*REQUIREMENT:* In the data below, which lines hold the word "number"? Copy them.

*RECORDS FOR THIS EXERCISE:*
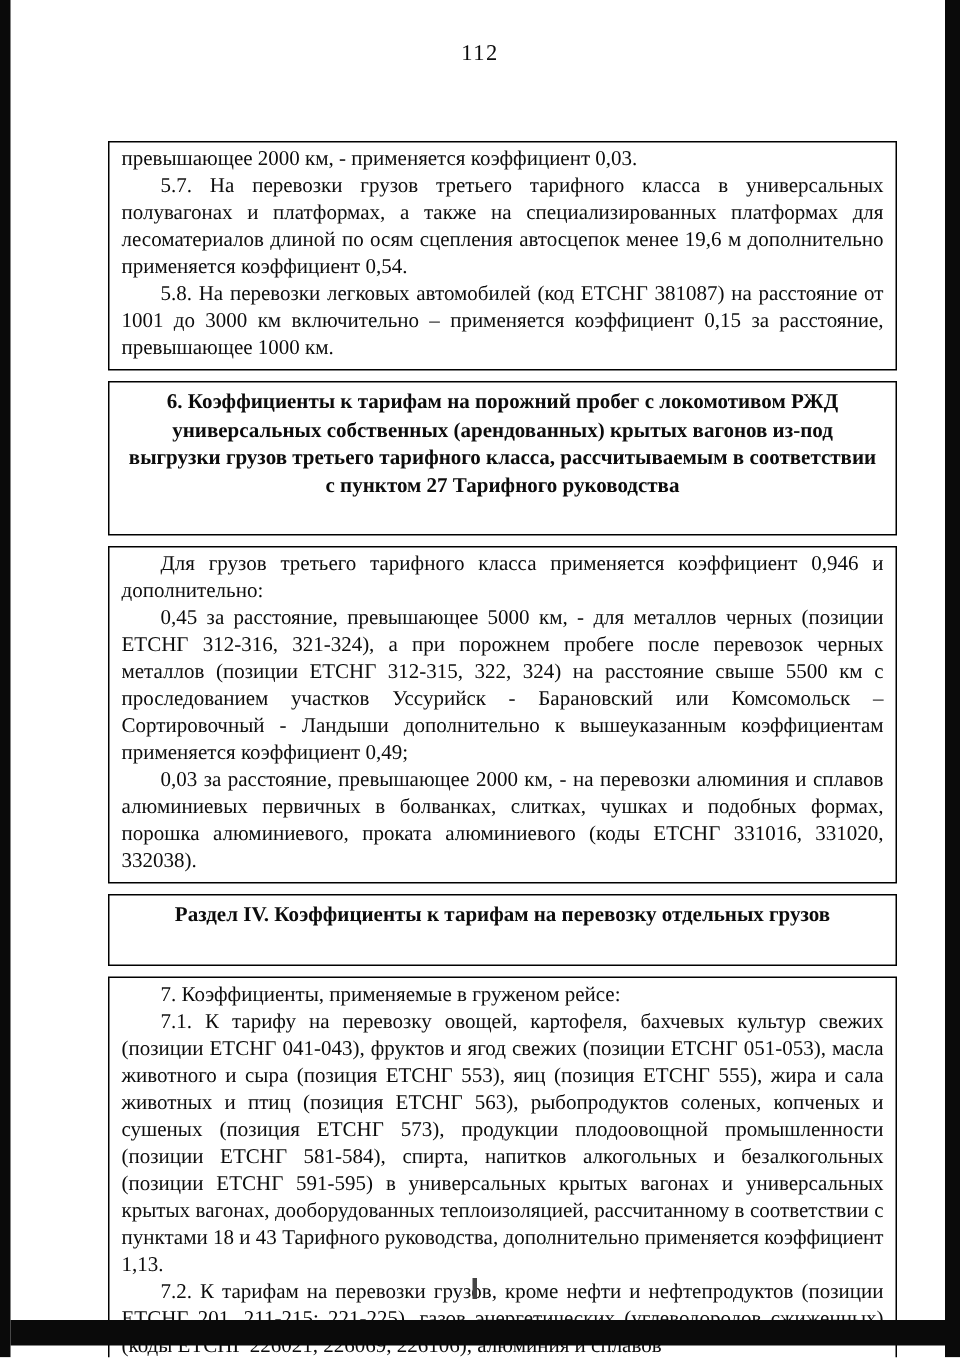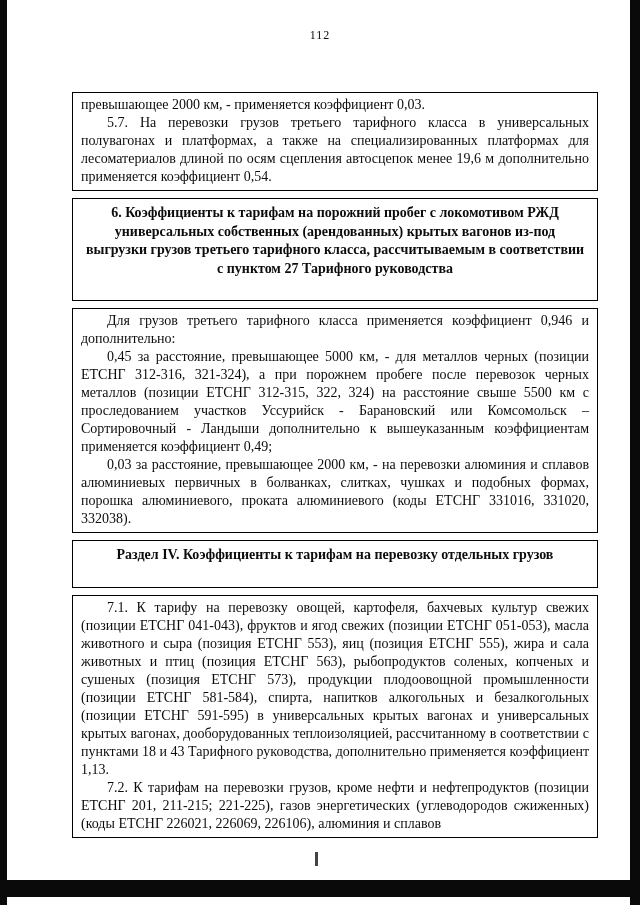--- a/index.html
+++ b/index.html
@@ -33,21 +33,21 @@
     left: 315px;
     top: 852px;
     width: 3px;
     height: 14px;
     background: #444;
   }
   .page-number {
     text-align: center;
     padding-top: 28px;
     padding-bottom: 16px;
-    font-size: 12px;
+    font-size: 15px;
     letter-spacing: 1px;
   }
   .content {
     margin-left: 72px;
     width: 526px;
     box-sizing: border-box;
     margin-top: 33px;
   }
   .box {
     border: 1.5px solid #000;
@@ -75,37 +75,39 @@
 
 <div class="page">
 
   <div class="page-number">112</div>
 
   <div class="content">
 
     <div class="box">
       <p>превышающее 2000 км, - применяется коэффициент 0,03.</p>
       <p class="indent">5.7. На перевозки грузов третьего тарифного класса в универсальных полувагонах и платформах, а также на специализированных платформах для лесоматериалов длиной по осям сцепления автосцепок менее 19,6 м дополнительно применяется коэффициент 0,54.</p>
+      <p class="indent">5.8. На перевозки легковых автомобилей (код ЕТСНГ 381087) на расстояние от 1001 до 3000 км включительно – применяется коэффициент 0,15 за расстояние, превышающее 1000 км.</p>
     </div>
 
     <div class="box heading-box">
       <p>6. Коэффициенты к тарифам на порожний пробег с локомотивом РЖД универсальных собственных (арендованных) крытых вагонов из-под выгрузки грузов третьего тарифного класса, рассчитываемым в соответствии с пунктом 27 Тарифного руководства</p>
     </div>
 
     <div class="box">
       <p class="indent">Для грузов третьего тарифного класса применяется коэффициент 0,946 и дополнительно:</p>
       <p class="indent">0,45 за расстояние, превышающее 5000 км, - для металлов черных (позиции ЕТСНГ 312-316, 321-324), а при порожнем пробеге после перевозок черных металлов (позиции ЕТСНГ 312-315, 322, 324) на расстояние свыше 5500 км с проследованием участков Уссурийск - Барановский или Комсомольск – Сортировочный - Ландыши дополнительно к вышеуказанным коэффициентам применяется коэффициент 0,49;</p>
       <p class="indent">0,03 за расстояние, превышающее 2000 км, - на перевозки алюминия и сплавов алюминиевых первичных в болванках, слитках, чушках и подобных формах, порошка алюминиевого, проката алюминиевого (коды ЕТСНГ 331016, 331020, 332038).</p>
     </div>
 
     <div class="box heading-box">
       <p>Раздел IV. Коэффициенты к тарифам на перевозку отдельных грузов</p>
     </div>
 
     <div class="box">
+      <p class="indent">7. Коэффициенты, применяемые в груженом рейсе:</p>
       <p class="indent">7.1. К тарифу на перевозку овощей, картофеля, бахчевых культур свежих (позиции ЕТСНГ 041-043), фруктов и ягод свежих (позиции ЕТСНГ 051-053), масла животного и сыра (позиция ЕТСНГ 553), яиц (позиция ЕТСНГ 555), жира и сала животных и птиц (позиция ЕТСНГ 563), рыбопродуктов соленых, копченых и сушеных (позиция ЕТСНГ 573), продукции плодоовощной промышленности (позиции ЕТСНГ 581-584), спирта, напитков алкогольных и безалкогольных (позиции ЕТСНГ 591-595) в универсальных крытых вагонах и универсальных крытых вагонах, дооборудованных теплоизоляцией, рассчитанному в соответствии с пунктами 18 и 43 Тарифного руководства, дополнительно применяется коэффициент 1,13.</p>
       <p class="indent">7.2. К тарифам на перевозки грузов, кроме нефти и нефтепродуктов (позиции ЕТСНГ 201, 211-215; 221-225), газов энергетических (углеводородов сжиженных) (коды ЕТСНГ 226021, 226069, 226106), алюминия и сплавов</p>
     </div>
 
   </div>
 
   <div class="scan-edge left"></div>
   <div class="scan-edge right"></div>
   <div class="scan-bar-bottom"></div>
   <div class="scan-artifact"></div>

--

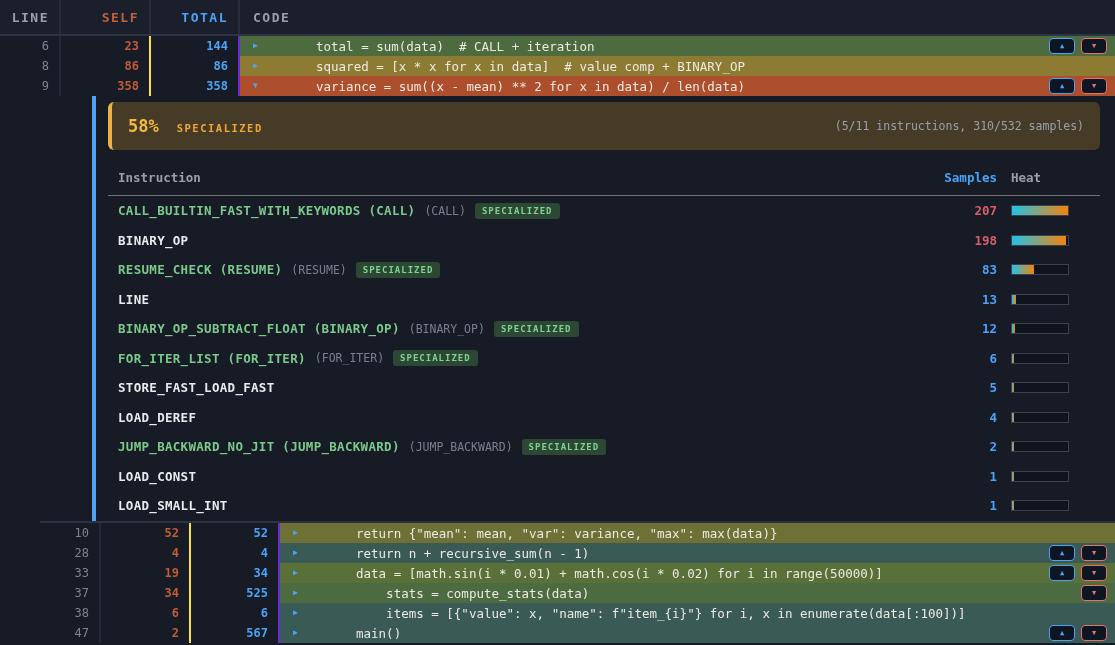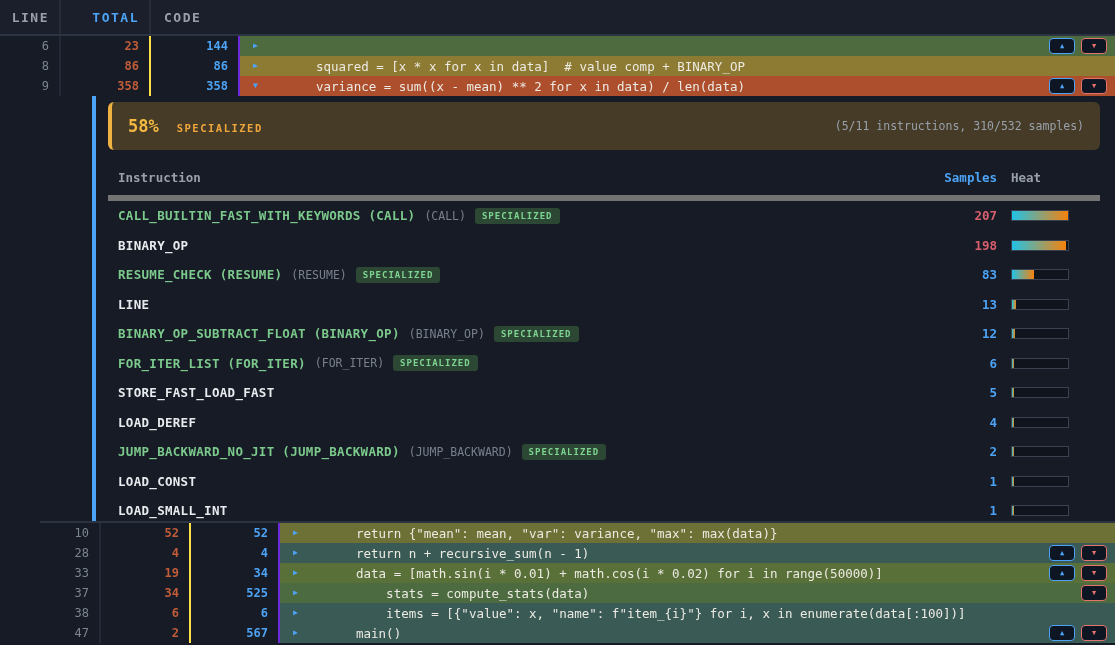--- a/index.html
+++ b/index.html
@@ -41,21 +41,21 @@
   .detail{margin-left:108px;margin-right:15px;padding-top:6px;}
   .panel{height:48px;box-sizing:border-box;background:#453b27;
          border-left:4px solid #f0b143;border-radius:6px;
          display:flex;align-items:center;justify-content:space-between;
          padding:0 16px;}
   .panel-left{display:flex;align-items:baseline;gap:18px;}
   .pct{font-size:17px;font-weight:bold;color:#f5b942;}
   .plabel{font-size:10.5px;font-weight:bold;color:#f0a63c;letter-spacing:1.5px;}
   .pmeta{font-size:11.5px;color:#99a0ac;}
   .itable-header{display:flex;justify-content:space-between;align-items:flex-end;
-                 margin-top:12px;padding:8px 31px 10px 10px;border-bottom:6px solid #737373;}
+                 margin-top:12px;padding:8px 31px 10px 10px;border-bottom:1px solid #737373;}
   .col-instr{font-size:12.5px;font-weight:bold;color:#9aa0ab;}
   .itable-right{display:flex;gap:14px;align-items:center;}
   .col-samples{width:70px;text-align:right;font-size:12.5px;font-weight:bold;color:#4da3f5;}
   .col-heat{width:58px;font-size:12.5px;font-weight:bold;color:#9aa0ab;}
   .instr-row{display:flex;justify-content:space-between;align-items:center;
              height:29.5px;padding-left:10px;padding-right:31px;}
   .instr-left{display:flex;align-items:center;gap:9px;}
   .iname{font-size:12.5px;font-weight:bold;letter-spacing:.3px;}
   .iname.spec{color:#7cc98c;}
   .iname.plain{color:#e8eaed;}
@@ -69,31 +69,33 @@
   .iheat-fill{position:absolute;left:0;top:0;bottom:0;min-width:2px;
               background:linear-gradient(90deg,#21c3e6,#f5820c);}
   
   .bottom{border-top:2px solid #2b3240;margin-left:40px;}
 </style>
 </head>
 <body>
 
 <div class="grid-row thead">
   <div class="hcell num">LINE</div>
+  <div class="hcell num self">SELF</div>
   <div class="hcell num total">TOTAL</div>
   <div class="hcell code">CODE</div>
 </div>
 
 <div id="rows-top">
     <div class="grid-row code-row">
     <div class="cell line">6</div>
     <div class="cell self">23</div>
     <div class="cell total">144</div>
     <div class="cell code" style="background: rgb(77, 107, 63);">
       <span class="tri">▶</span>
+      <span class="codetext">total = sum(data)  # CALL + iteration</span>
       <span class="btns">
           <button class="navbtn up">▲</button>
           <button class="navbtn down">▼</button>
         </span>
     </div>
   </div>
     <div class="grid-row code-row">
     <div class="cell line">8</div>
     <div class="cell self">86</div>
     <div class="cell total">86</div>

...

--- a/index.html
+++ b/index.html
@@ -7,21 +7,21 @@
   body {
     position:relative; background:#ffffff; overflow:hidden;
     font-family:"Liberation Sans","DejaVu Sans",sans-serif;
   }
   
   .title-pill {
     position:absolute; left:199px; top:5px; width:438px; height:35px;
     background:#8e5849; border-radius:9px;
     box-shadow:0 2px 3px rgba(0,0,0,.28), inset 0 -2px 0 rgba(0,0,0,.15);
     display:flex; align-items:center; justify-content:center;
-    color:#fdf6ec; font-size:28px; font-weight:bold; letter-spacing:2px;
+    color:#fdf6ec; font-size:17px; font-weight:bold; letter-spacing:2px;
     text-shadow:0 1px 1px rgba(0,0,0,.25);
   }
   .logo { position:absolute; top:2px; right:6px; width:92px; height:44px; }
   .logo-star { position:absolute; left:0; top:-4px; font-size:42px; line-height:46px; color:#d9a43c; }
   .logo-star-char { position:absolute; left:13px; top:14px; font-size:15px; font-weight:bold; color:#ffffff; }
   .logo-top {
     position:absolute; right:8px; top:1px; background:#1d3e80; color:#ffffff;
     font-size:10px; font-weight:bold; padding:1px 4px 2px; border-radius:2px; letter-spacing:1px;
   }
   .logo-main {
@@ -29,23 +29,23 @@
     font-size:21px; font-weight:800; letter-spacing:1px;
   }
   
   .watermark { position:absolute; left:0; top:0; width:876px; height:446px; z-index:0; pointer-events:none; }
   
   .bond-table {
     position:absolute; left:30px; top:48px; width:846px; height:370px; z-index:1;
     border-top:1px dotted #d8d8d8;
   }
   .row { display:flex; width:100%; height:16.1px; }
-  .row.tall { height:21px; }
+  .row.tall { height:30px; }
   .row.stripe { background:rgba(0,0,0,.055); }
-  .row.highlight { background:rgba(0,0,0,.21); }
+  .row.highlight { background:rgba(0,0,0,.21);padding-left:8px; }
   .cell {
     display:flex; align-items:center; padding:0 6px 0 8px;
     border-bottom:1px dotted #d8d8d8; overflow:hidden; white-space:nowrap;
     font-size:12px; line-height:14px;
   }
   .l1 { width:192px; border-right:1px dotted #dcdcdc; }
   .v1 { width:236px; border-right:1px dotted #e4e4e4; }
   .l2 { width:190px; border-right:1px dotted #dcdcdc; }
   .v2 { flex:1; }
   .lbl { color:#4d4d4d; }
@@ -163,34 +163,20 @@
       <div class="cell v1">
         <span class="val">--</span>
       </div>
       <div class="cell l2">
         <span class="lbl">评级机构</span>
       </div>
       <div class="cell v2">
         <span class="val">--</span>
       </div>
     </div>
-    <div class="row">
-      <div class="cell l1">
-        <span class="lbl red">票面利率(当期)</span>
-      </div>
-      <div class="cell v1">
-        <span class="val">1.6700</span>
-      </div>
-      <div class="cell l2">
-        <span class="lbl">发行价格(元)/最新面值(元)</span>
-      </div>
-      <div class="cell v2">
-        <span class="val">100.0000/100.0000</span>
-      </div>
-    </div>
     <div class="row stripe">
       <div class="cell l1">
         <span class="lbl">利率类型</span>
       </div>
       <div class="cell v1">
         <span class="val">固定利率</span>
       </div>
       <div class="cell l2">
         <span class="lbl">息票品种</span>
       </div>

*ANSWER:*
   .page-number {
   <div class="page-number">112</div>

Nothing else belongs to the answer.